## Records supplied
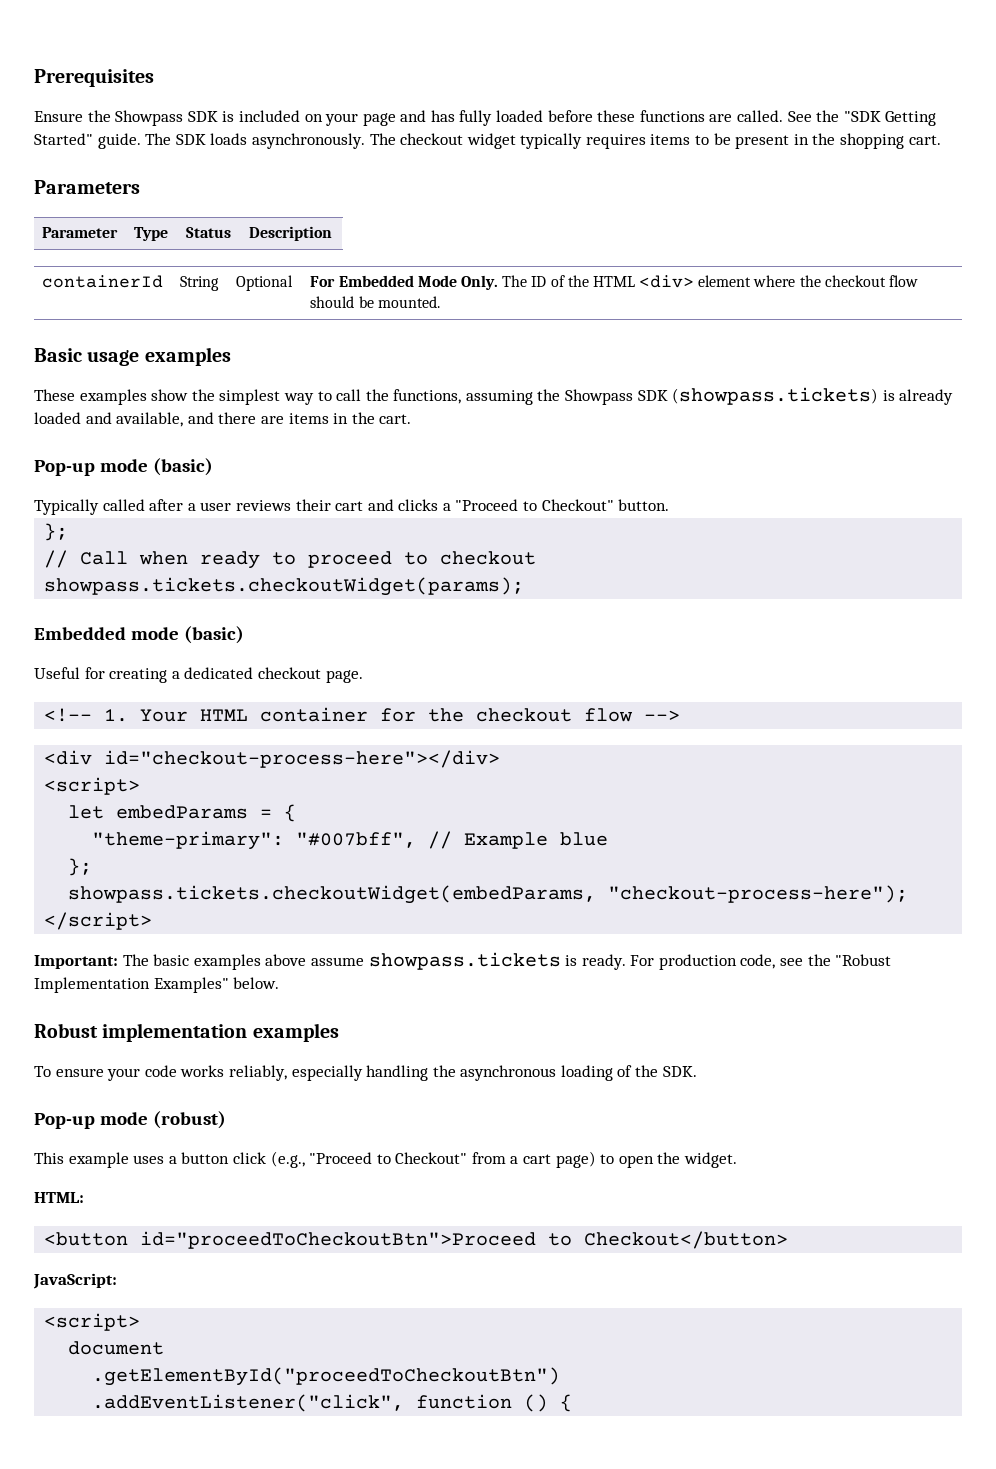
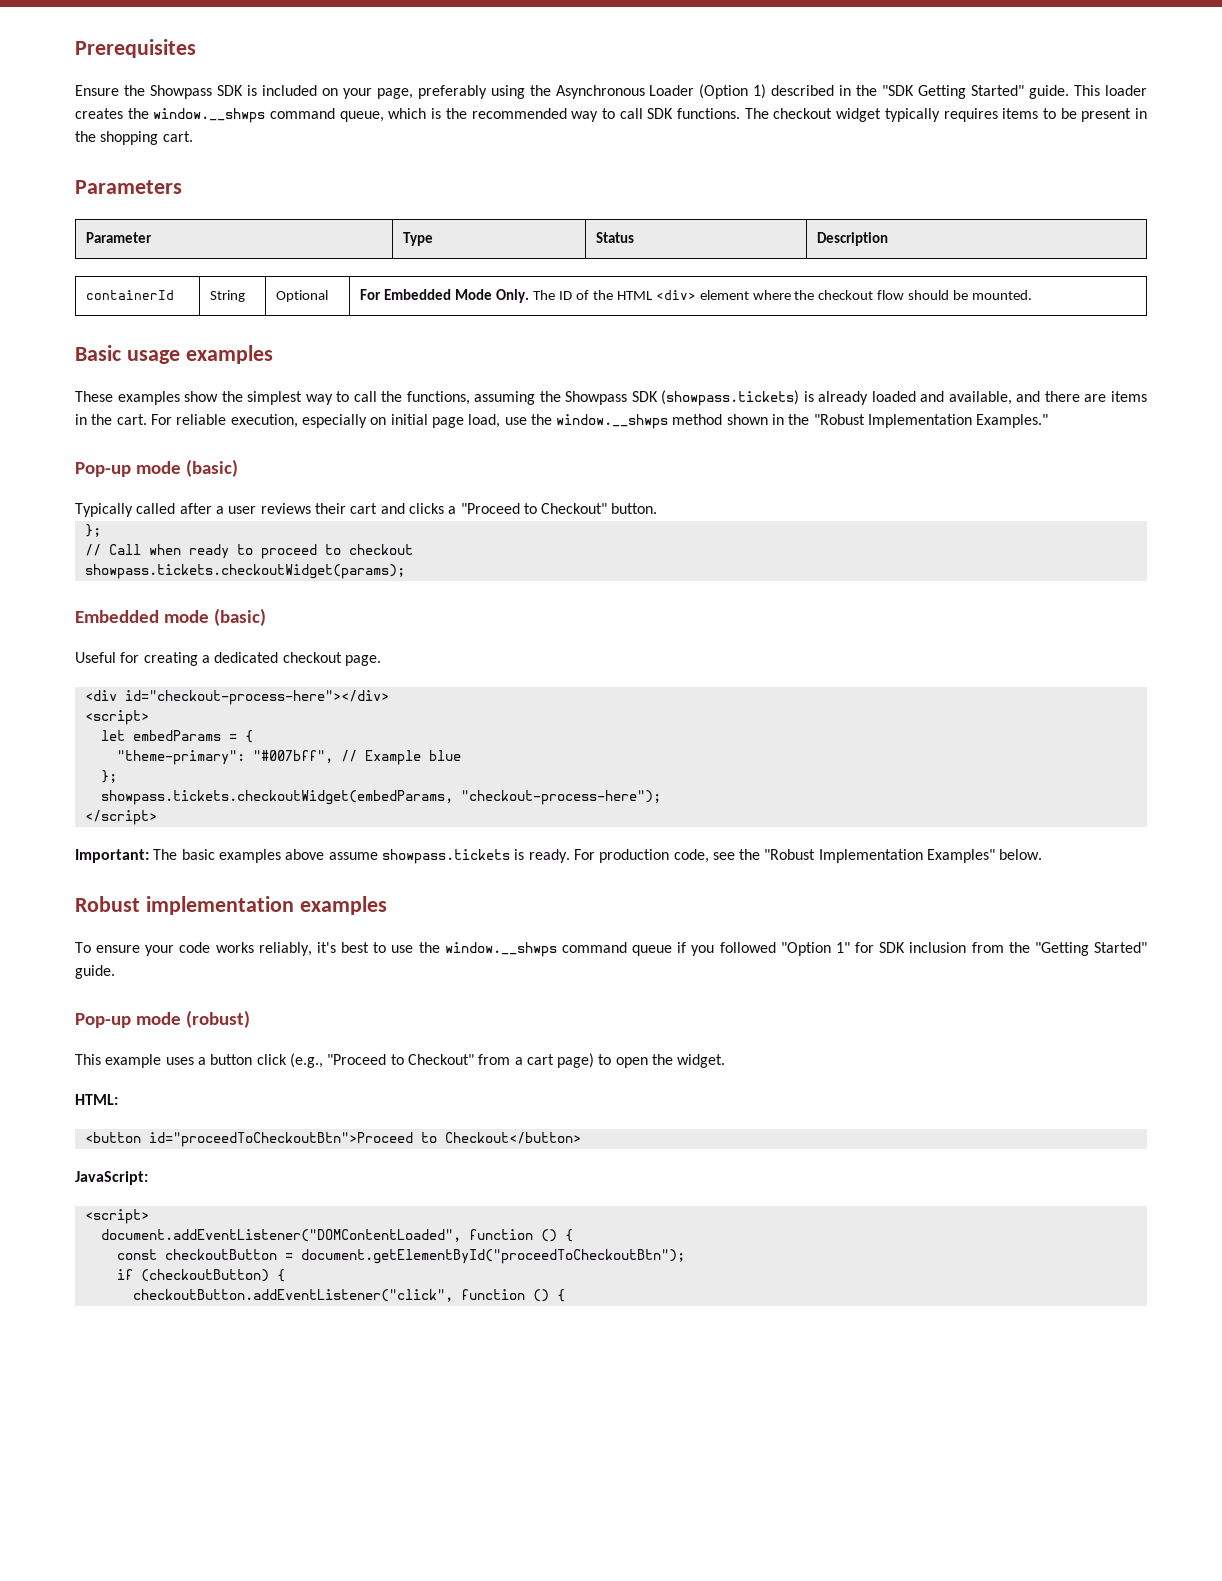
- Ensure the Showpass SDK is included on your page and has fully loaded before these functions are called. See the "SDK Getting Started" guide.
+ Ensure the Showpass SDK is included on your page, preferably using the Asynchronous Loader (Option 1) described in the "SDK Getting Started" guide.
- The SDK loads asynchronously.
+ This loader creates the window.__shwps command queue, which is the recommended way to call SDK functions.
+ For reliable execution, especially on initial page load, use the window.__shwps method shown in the "Robust Implementation Examples."
- <!-- 1. Your HTML container for the checkout flow -->
- To ensure your code works reliably, especially handling the asynchronous loading of the SDK.
+ To ensure your code works reliably, it's best to use the window.__shwps command queue if you followed "Option 1" for SDK inclusion from the "Getting Started" guide.
- document
- .getElementById("proceedToCheckoutBtn")
- .addEventListener("click", function () {
+ document.addEventListener("DOMContentLoaded", function () {
+ const checkoutButton = document.getElementById("proceedToCheckoutBtn");
+ if (checkoutButton) {
+ checkoutButton.addEventListener("click", function () {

## Your instructions
Repeat the listing above word for word and leave its images out.

## Response area
- Ensure the Showpass SDK is included on your page and has fully loaded before these functions are called. See the "SDK Getting Started" guide.
+ Ensure the Showpass SDK is included on your page, preferably using the Asynchronous Loader (Option 1) described in the "SDK Getting Started" guide.
- The SDK loads asynchronously.
+ This loader creates the window.__shwps command queue, which is the recommended way to call SDK functions.
+ For reliable execution, especially on initial page load, use the window.__shwps method shown in the "Robust Implementation Examples."
- <!-- 1. Your HTML container for the checkout flow -->
- To ensure your code works reliably, especially handling the asynchronous loading of the SDK.
+ To ensure your code works reliably, it's best to use the window.__shwps command queue if you followed "Option 1" for SDK inclusion from the "Getting Started" guide.
- document
- .getElementById("proceedToCheckoutBtn")
- .addEventListener("click", function () {
+ document.addEventListener("DOMContentLoaded", function () {
+ const checkoutButton = document.getElementById("proceedToCheckoutBtn");
+ if (checkoutButton) {
+ checkoutButton.addEventListener("click", function () {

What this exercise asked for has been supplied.